Earlier this year I had a need to do some vector wrangling, an itch for a better Python API, and curiosity about Pyrex and Cython; egged on by Matt Perry, I wrote a package I called WorldMill. It's getting used out there, I'm pleased to say, and I'm getting feature requests and patches for feature attribute filters. The patch I'm holding right now enables filters using OGR's attribute filter language, a subset of SQL. For example, the following filter expressions passes all features with a numerical "value1" attribute greater than zero:
value1 > 0
It's a limited subset of SQL. You can't compare the values of different feature attributes, for one thing:
value1 > value2 # fail
Nevermind that. What concerns me right now as I face this WorldMill patch is that SQL may not be the right model at all for this sort of domain specific language. Certainly not for WorldMill, maybe not right for any modern abstract interface.

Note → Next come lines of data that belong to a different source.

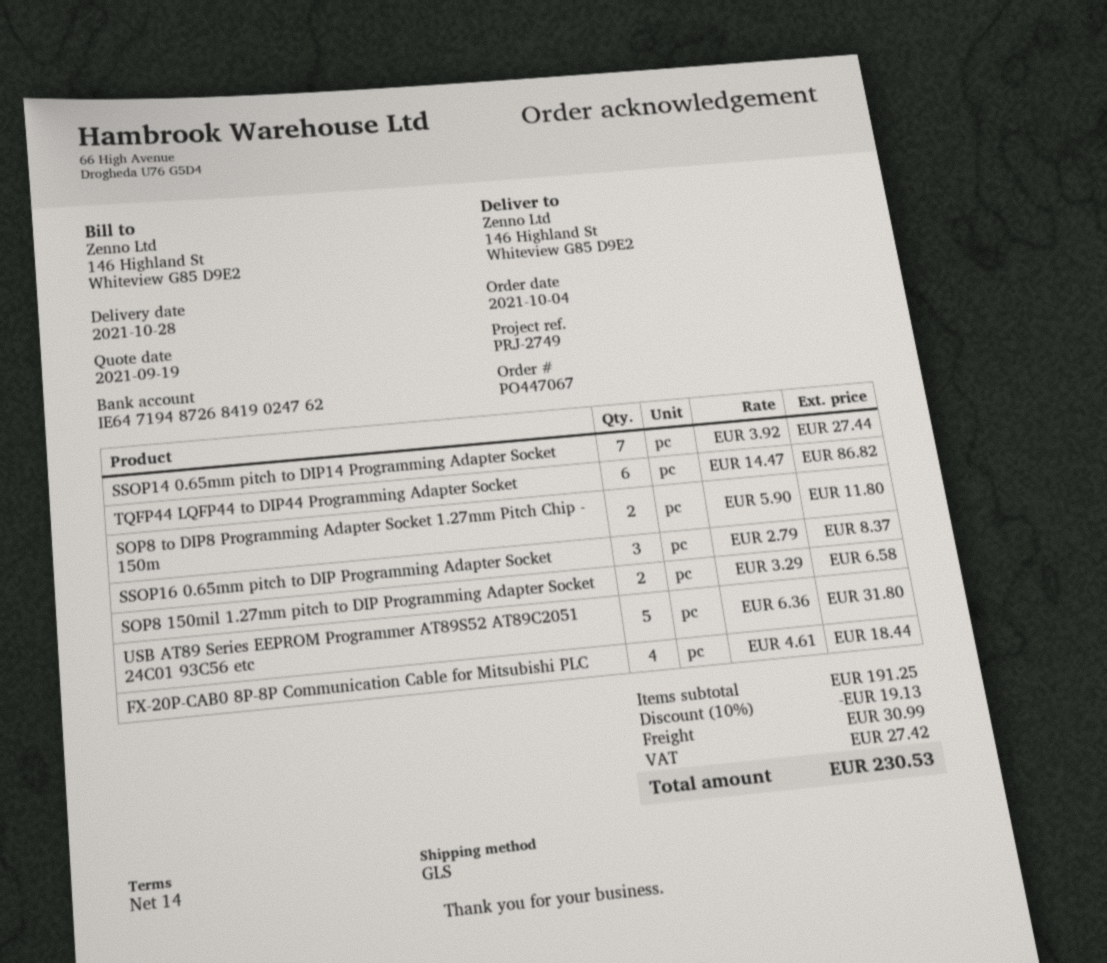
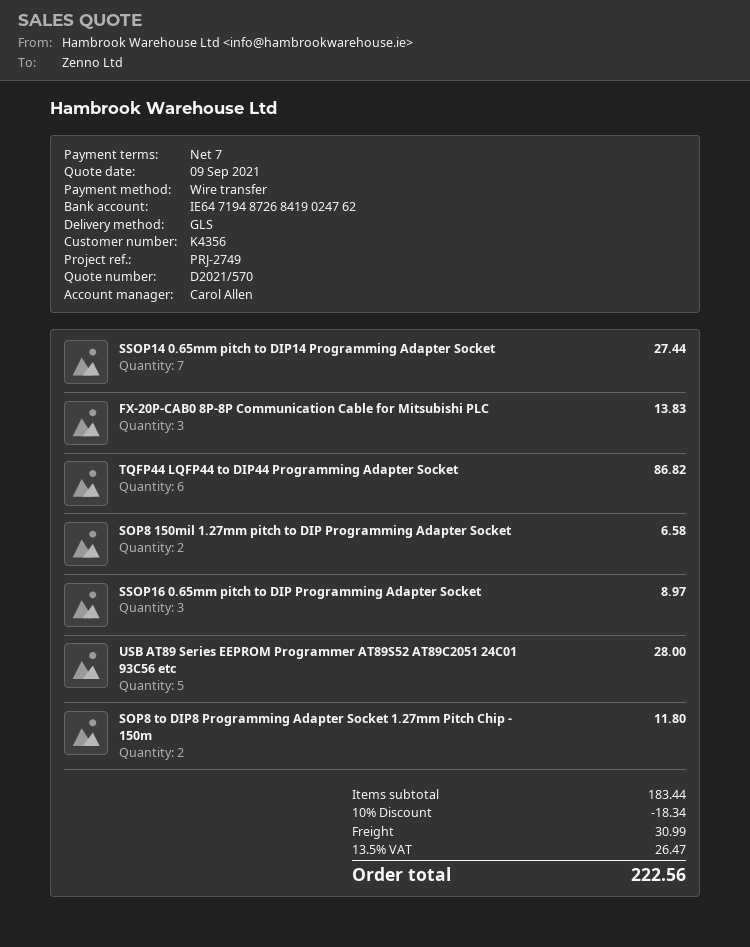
quote date: 2021-09-19 -> 2021-09-09
payment terms: 14 days -> 7 days
SSOP16 0.65mm pitch to DIP Programming Adapter Socket: 3 for 8.37 -> 3 for 8.97
USB AT89 Series EEPROM Programmer AT89S52 AT89C2051 24C01 93C56 etc: 5 for 31.80 -> 5 for 28.00
FX-20P-CAB0 8P-8P Communication Cable for Mitsubishi PLC: 4 for 18.44 -> 3 for 13.83
subtotal: 191.25 -> 183.44
discount: 10% = 19.13 -> 10% = 18.34
tax: 27.42 -> 26.47
total: 230.53 -> 222.56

Yes, GIS data still tends to be flat, tabular stuff -- shapefiles are still common and most organizations that have moved beyond them have advanced to a RDBMS (the ultimate state of being for data if you believe Martin and Paul). However, exceptional data is increasing. GML permits, even promotes, complex, nested data structures; GeoJSON does as well. KML and Atom are not tabular formats, and "live" on the Web, not in a RDBMS. The mere existence of SPARQL says to me that SQL doesn't cut it for non-tabular data. I'm not sure I want WorldMill to span the universe of non-RDBMS storage, but a fraction of it for sure, hence my lack of enthusiasm about SQL-based feature filters.